City’s arts and culture plan draft released

After more than a year of planning, the City has released its draft of the Boston Creates with a limited amount of time for community feedback.

Boston Creates is the planning process that Walsh administration launched to enhance and support arts and culture in Boston. The process is organized around a theoretical idea of “creative capital,” which denotes that creativity of residents and creative culture are assets for the community.

The Boston Creates public engagement process opened with an announcement with the Mayor Martin Walsh on April 9, 2015, and a first Town Hall on June 2, 2015. The process included three town hall meetings, 118 community conversations, 35 focus groups, 50 one-on-one meetings, and a survey, according to the draft report. After the final Town Hall on March 28, the City then took three months to digest its research and write a plan. The City released the draft plan in May and gave the community four days in May to read through and give feedback. After complaints that the comment period was too short, the City extended it an additional three days. The existing plan is still a draft, and the final plan will be released on June 17.

At meetings in the past, the most prevalent concerns were for improving Boston Public Schools art classrooms, ensuring affordable housing for artists, and building partnerships across sectors for more cohesive cooperation and support in the arts. Residents at the meetings felt that there was little equity on who was invited and allowed to participate in many arts and cultural events and that young people are not being heard. Residents said that there were barriers to fully appreciating or participating in many arts and cultural events because of systemic inequalities around race, class, geography, and ability.

The 38-page proposal draft includes several goals, of which the City government will play varying roles in the implementation. The plan states that some proposed tactics will be either City-owned, with City government leading and implementing the required actions; City-led, with City government sharing ownership and implementation with partners in arts and culture or other sectors; or City-catalyzed, a process in which the City government would endorse ideas and convene stakeholders.

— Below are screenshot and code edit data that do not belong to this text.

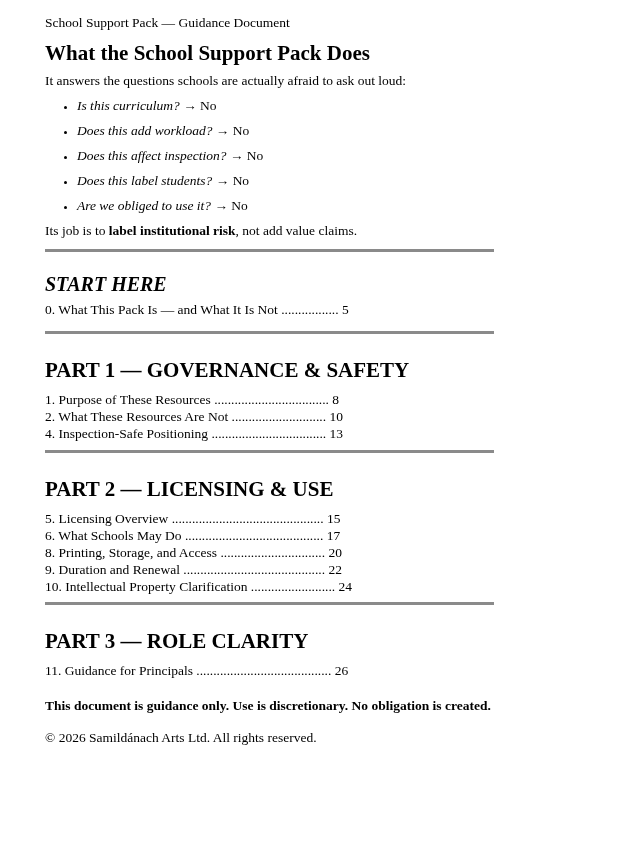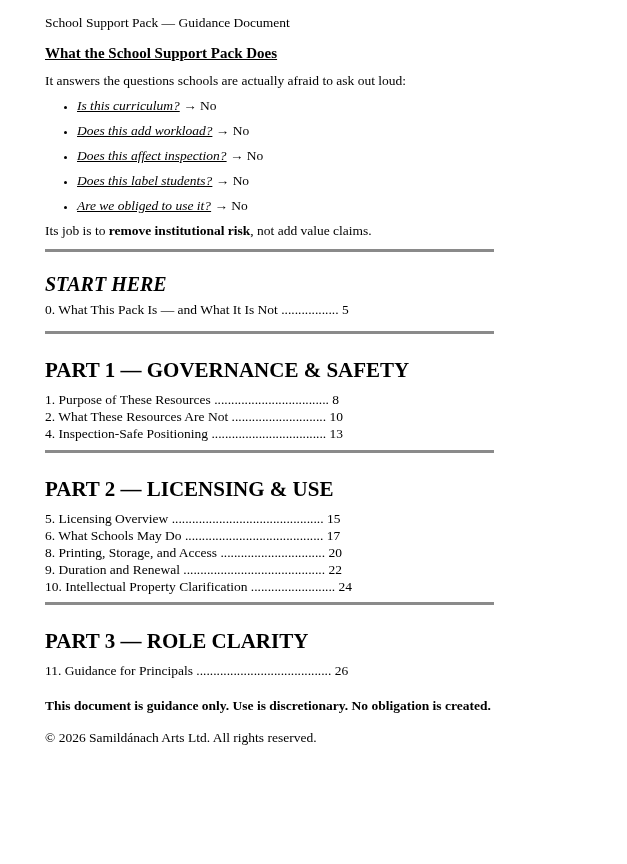--- a/index.html
+++ b/index.html
@@ -13,7 +13,7 @@
 
   .doc-header { margin: 0 0 10px 0; line-height: 16px; }
 
-  .doc-title { font-size: 15px; font-weight: bold; margin: 0 0 8px 0; line-height: 24px; text-decoration: underline; }
+  .doc-title { font-size: 21px; font-weight: bold; margin: 0 0 8px 0; line-height: 24px; }
 
   .lead { margin: 0 0 9px 0; line-height: 16px; }
 

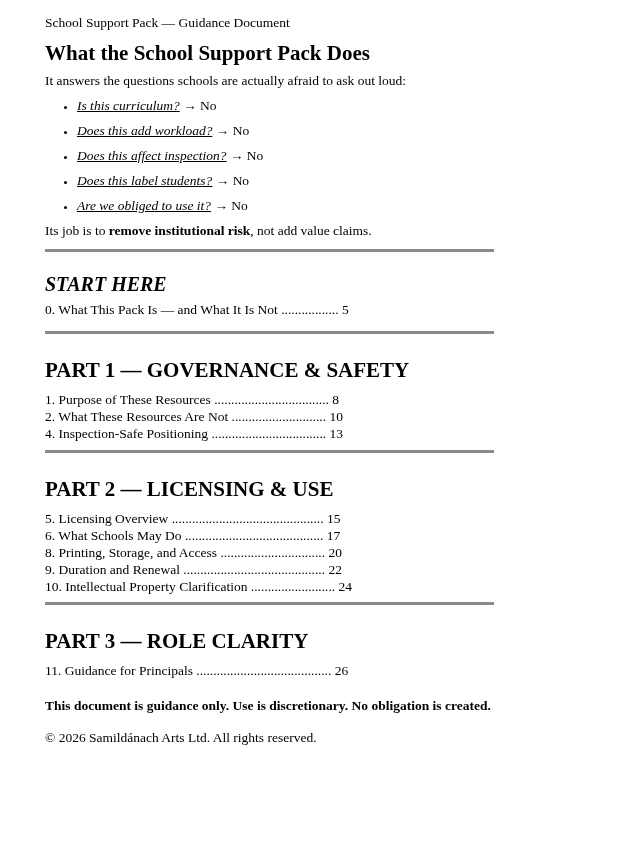--- a/index.html
+++ b/index.html
@@ -20,7 +20,7 @@
   ul.bullets { margin: 0 0 4px 0; padding: 0 0 0 32px; list-style: disc; }
   ul.bullets li { margin: 0 0 9px 0; line-height: 16px; }
   ul.bullets li::marker { font-size: 11px; }
-  .q { font-style: italic; text-decoration: underline; }
+  .q { font-style: italic; }
 
   .job { margin: 0; line-height: 16px; }
 

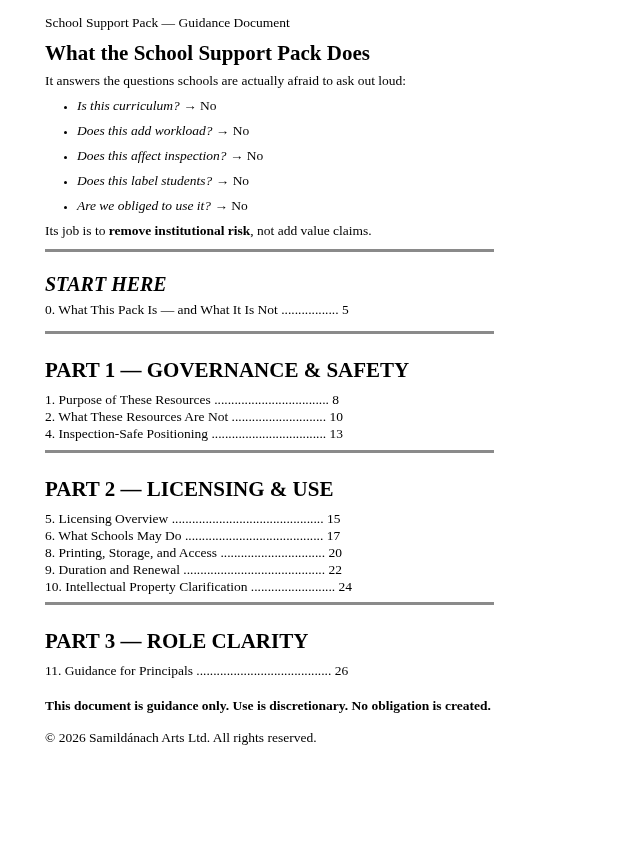--- a/index.html
+++ b/index.html
@@ -78,7 +78,7 @@
     </li>
   </ul>
 
-  <p class="job"><span>Its job is to </span><b>remove institutional risk</b><span>, not add value claims.</span></p>
+  <p class="job"><span>Its job is to </span><b>label institutional risk</b><span>, not add value claims.</span></p>
 
   <hr class="divider d1">
 

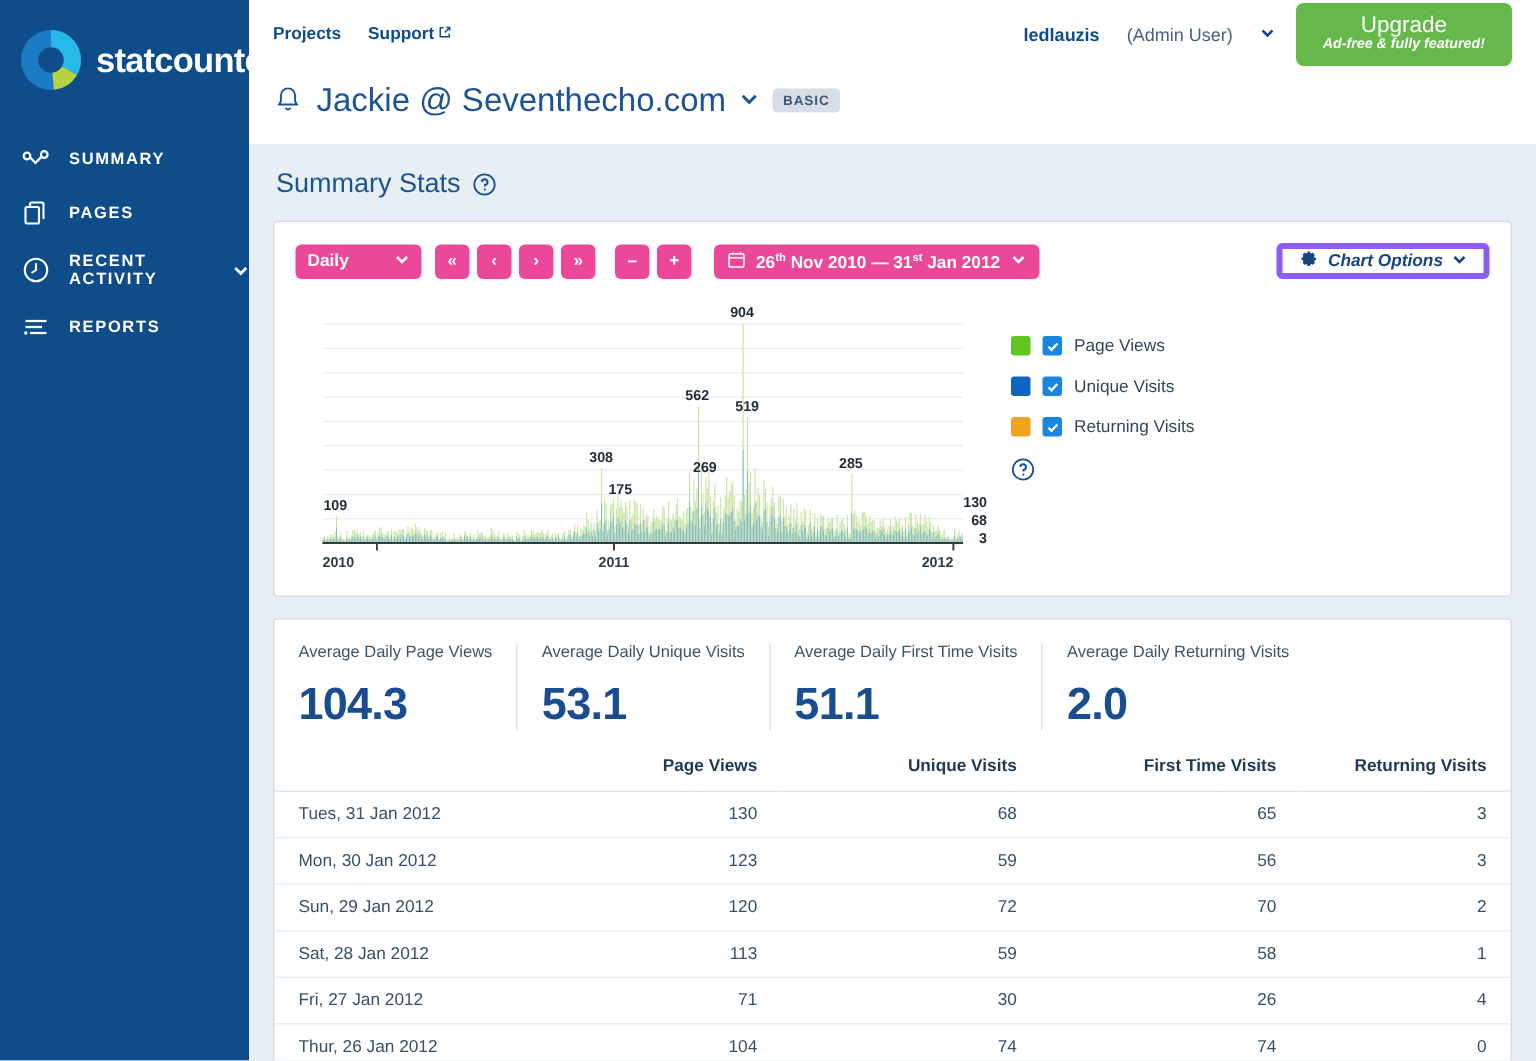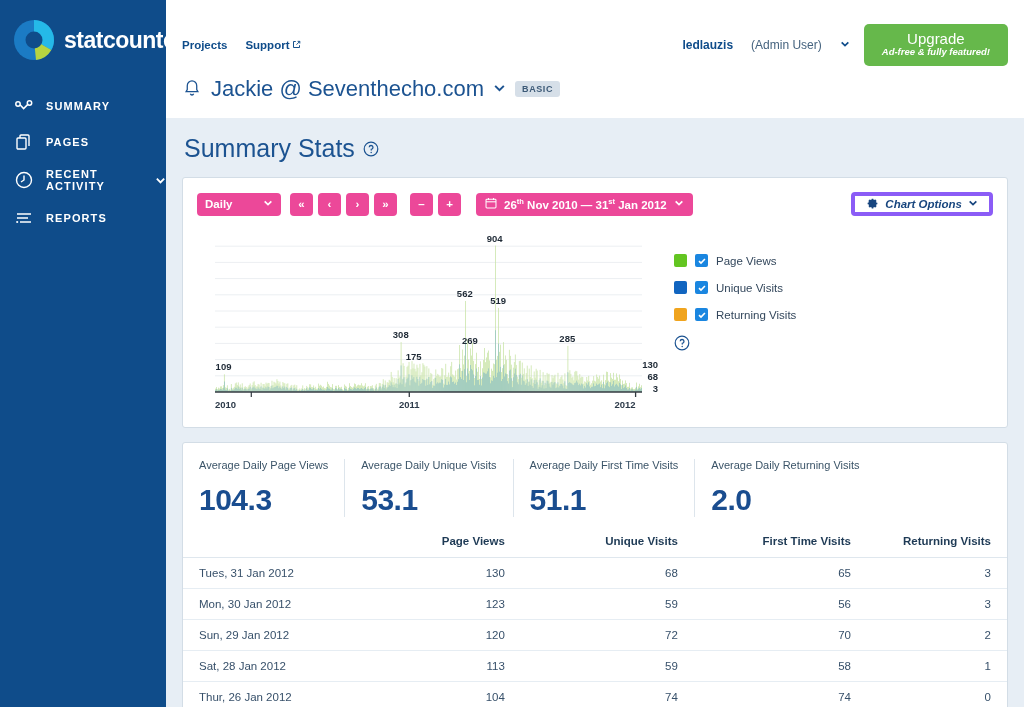--- a/index.html
+++ b/index.html
@@ -37,7 +37,7 @@
 
   
   .main { flex: 1; display: flex; flex-direction: column; min-width: 0; background:#e7eef5; }
-  .topbar { background: #fff; padding: 24px 16px 0 16px; }
+  .topbar { background: #fff; padding: 2px 16px 0 16px; }
   .toplinks { display: flex; align-items: center; justify-content: space-between; }
   .toplinks-left { display: flex; gap: 18px; align-items: center; }
   .toplink { font-size: 11.5px; font-weight: 700; color: #0f4c8a; cursor: pointer; display:flex; align-items:center; gap:3px; }

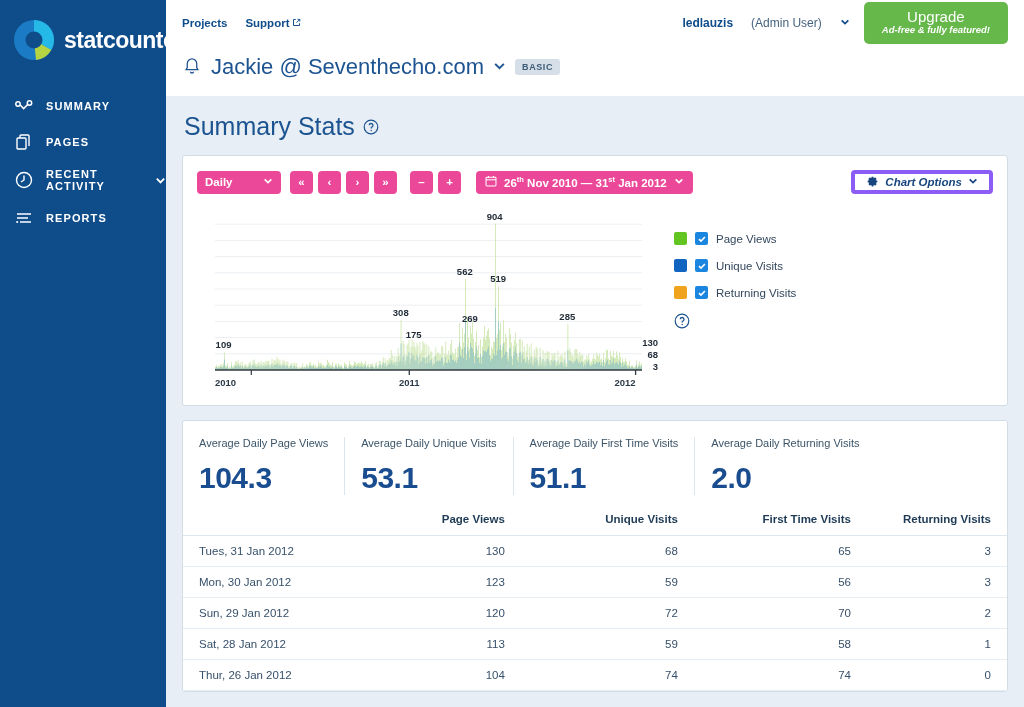--- a/index.html
+++ b/index.html
@@ -60,7 +60,7 @@
 
   .content { flex: 1; padding: 0 16px; overflow: hidden; }
   .page-title-row { display: flex; align-items: center; gap: 8px; padding: 16px 0 14px 2px; }
-  .page-title { font-size: 25px; font-weight: 400; color: #1c5391; }
+  .page-title { font-size: 18px; font-weight: 400; color: #1c5391; }
 
   .panel { background: #fff; border: 1px solid #d3dde6; border-radius: 3px; }
 

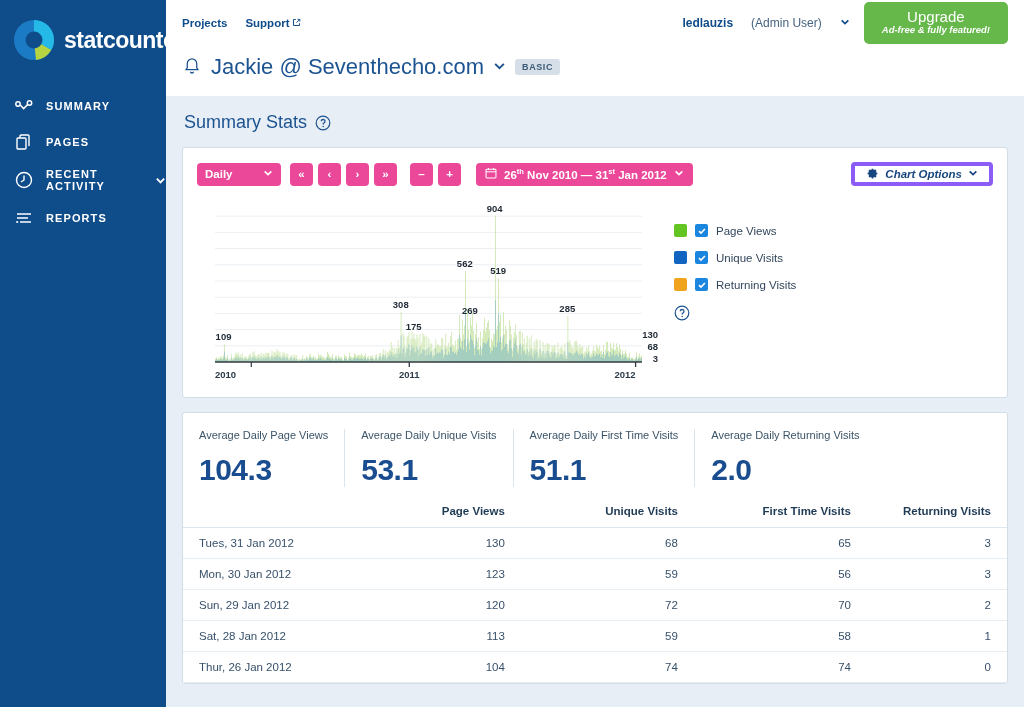--- a/index.html
+++ b/index.html
@@ -1308,6 +1308,13 @@
                 <td class="c5">1</td>
               </tr>
               <tr>
+                <td class="date-col">Fri, 27 Jan 2012</td>
+                <td class="c2">71</td>
+                <td class="c3">30</td>
+                <td class="c4">26</td>
+                <td class="c5">4</td>
+              </tr>
+              <tr>
                 <td class="date-col">Thur, 26 Jan 2012</td>
                 <td class="c2">104</td>
                 <td class="c3">74</td>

There are five “core areas” which the plan outlines various goals, according to the draft plan. They are:

  • Create fertile ground for a vibrant and sustainable arts and culture ecosystem.
  • Keep artists in Boston and attract new ones here, recognizing and supporting artists’ essential contribution to creating and maintaining a thriving, healthy, and innovative city.
  • Cultivate a city where all cultural traditions and expressions are respected, promoted, and equitably resourced, and where opportunities to engage with arts and culture are accessible to all.
  • Integrate arts and culture into all aspects of civic life, inspiring all Bostonians to value, engage in, and reap the benefits of creativity in their individual lives and in their communities.
  • Mobilize likely and unlikely partners, collaborating across institutions and sectors, to generate excitement about, and demand and resources for, Boston’s arts and culture sector.

One of the strategies is to facilitate relationships with working artists and art organizations with corresponding venues for funding. The City also aims to generate funding for small to medium sized arts and culture organizations, but specifies that they are not ignoring the values of larger institutions in the city. That mirrors many concerns heard at the meetings in the past.

The City hopes to provide grants to individual artists in Boston, encourage professional development, and increase the supply of affordable artist live/work spaces by developing partnerships with other City agencies. The draft plan does not list how the City would fund those measures.

The proposal can be viewed online at bit.ly/215LVi9.